── DATASET RECORDS ──

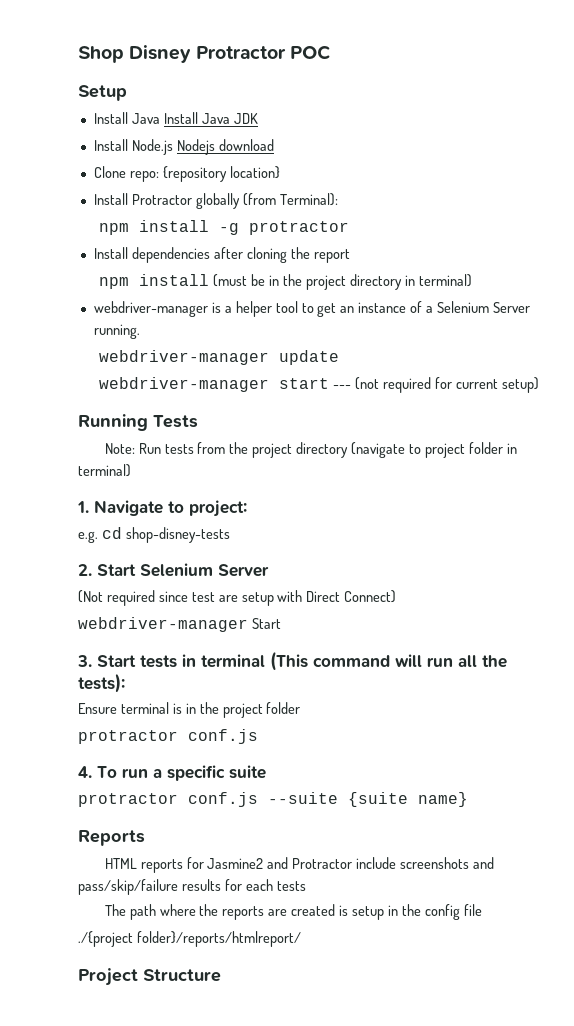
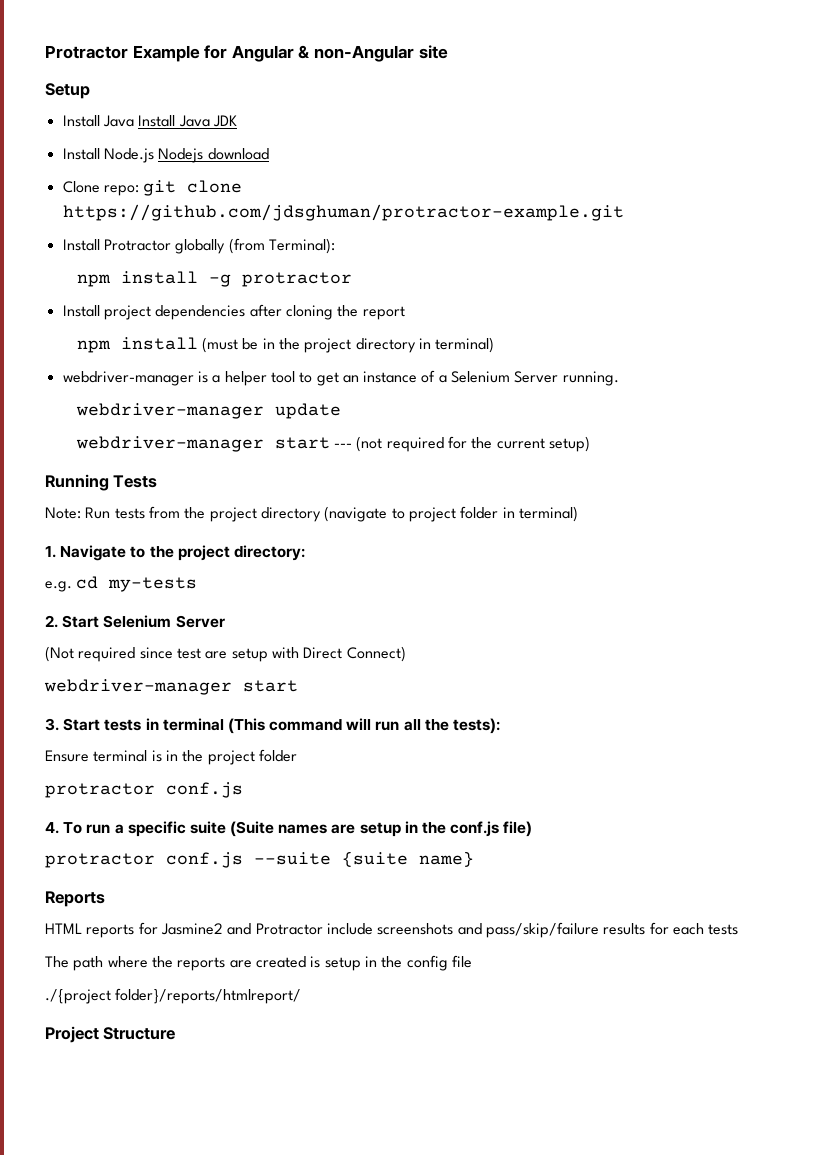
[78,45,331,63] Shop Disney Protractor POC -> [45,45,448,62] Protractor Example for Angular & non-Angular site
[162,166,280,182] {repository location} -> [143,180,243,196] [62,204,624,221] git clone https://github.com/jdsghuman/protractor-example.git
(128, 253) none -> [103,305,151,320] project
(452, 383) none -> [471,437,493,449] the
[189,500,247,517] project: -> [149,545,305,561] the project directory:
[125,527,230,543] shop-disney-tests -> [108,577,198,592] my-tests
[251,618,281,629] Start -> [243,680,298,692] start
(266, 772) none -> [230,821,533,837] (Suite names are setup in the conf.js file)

───

EXERCISE REQUIREMENTS: Repeat each line of the material, unaltered, from the first through the line with "(452, 383) none -> [471,437,493,449] the", and include no pictures.

RESULT:
[78,45,331,63] Shop Disney Protractor POC -> [45,45,448,62] Protractor Example for Angular & non-Angular site
[162,166,280,182] {repository location} -> [143,180,243,196] [62,204,624,221] git clone https://github.com/jdsghuman/protractor-example.git
(128, 253) none -> [103,305,151,320] project
(452, 383) none -> [471,437,493,449] the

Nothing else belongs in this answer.